We had reservations. Two big tables held ten of us. Our table was round and was in a corner of the a room. Anna's co-staffers' table were within arm’s reach. One of the men sitting across from me I will call Tony. Behind Tony, high up on the wall, was a portrait of James Habersham, the original owner and maybe part-time ghost.

As we made polite conversation Tony, who struck me as a loud mouth braggart, with lack of anything else to say, brought up the subject of somebody that worked in his office, a handicapped person, a person that was challenged in controlling his body movements and his face movements. Tony said if he got excited talking he would lose control of his facial muscles and spit all over all you as he talked. Tony said he learned long ago to keep his distance or step aside when this guy was about to tell something.

Then…

One quiet person, lets call him John, between 55 and 60 years of age said, “Tony I think you deserve a hand for that.”

WHAM!!! A big unattached hand landed onto Tony’s empty plate.

Everything got deathly quiet. John reached over and picked up his rubber artificial hand and reattached it. Everybody at the table broke into laughter and some even were having hysterical laughter. I looked up at the portrait of James Habersham and he seemed to be frowning and not amused at all.

The rest of the evening Tony was mostly quiet. The hand was an inspiration to many to use some one-ones… like, “John can’t keep his hand to himself" — and more. — December 15, 2005

 Eddie Hunter and his sons, Rockwell (Rocky, left) and Adam (right), 2014.

Will Success Spoil Rock Hunter?

Thirty years ago we named our first son Rockwell Tyson Hunter. From time to time some one will ask why did we pick such a name.

Well, my middle name is Tyson, and so it is my father's, and it is also his mother's maiden name.

Now for the name Rockwell. Back in 1957 when I was in high school, one day a new kid came to class. I forgot his first name but his last name was Crane. He was tall and lanky. He sat next to me in class and I asked him was he related to Ichabod Crane. He gave me a hateful look.

Then, that same day, at lunch several of us were up around the baseball field hanging out. Crane walked up near and stood at a distance. Trying to be friendly and to welcome him as one of us, I said, "There is old Whooping Crane!'

He came at me swinging his fists like a lopsided windmill with broken blades. He had no fighting sense about him. He only knew when you are in a rage you attack giving it all you have by swinging your fists.

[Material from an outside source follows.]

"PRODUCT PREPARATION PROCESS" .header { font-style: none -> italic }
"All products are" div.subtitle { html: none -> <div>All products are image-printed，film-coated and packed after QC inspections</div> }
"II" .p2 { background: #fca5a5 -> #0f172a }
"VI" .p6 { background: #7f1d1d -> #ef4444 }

I am not much of a fighter either. But I do know how to dodge something coming at me, especially when the route of the oncoming fist is so predictable. So, I merely danced around dodging his fists, and from time to time hit him in the face with no problem at all; he knew nothing about blocking oncoming blows either.

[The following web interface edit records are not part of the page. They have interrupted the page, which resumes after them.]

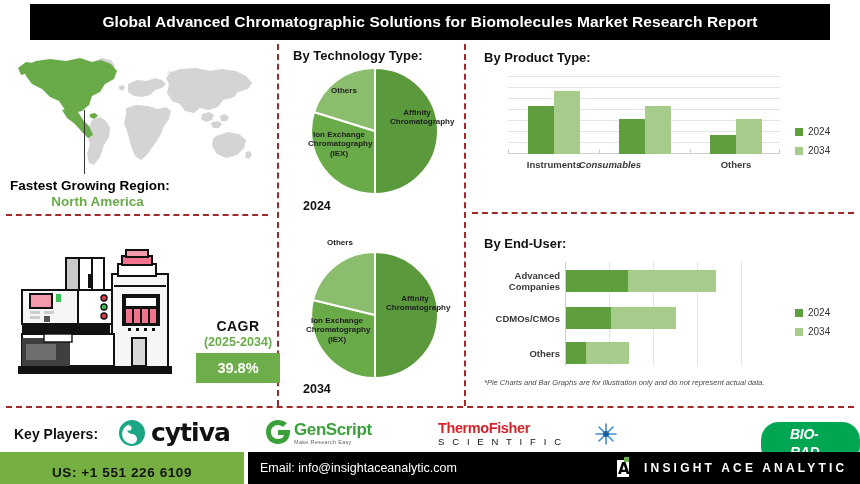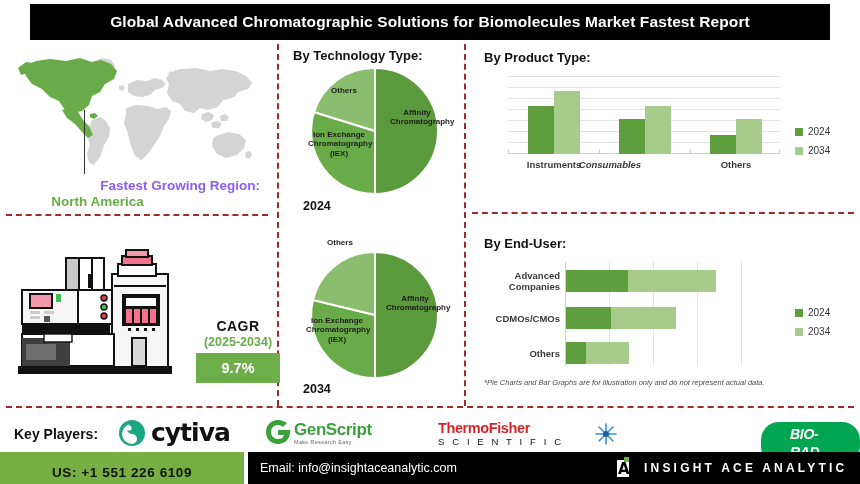"Global Advanced Chromatographic" div.t { text: Fastest -> Research }
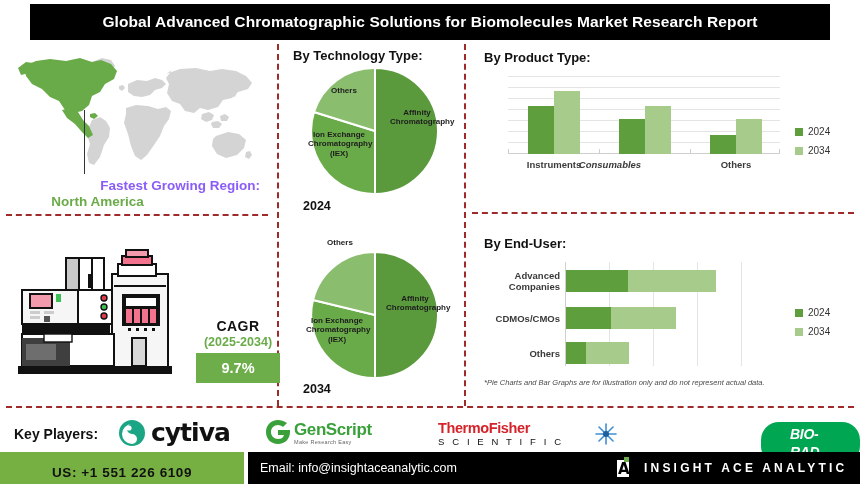"Fastest Growing Region:" .fgr .l1 { color: #8b5cf6 -> #000000; text-align: right -> none }
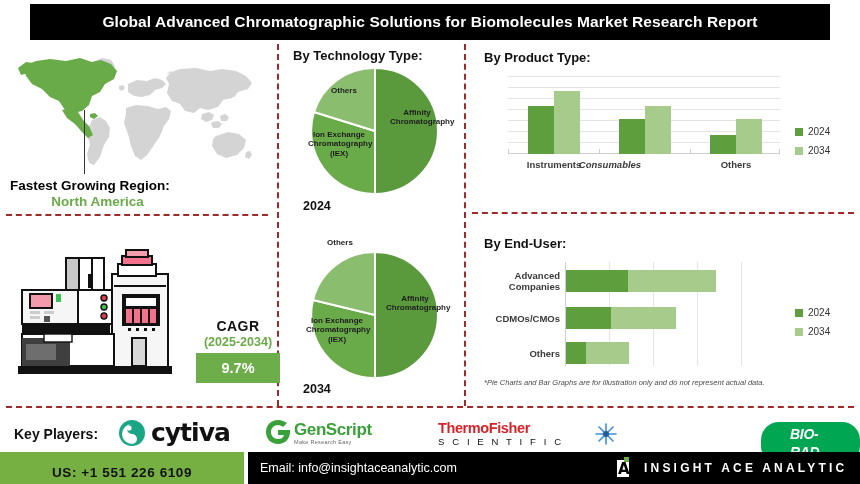"9.7%" div.c3 { text: 9.7% -> 39.8% }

I won the fight. I had no damaged look about me at all, no blood, no body scratches or marks, where Crane on the other hand had a bloody nose, and puffed up swelling around the eye, and his clothes were torn and dirty.

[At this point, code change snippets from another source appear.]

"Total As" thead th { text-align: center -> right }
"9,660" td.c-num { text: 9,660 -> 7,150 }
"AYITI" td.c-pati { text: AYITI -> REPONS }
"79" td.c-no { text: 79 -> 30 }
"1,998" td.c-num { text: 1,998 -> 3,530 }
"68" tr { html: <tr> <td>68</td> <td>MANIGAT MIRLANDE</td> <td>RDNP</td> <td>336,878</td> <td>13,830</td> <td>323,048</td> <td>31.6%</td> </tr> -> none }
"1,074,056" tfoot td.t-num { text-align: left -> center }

There was a movie playing at downtown Marietta's Strand Theater at the time, starring Jayne Mansfield and Tony Randall. The name of the movie was "Will Success Spoil Rock Hunter?" And not many months before the movie "Somebody Up There Likes Me", the story of Rocky Graziano, prize fighter starring Paul Newman. Both movies plus Crane and my actions caused somebody who witnessed the fight to say, "Will Success Spoil Rocky Hunter?"

My new nickname caught on and spread quickly. I was christened "Rock Hunter" by my peers. I went by the name Rock for the next ten to fifteen years, and still when and even now when I happen to run into a long lost friend, chances are he/she knew me as Rock.

So, it was only fitting that I named Rocky Rockwell.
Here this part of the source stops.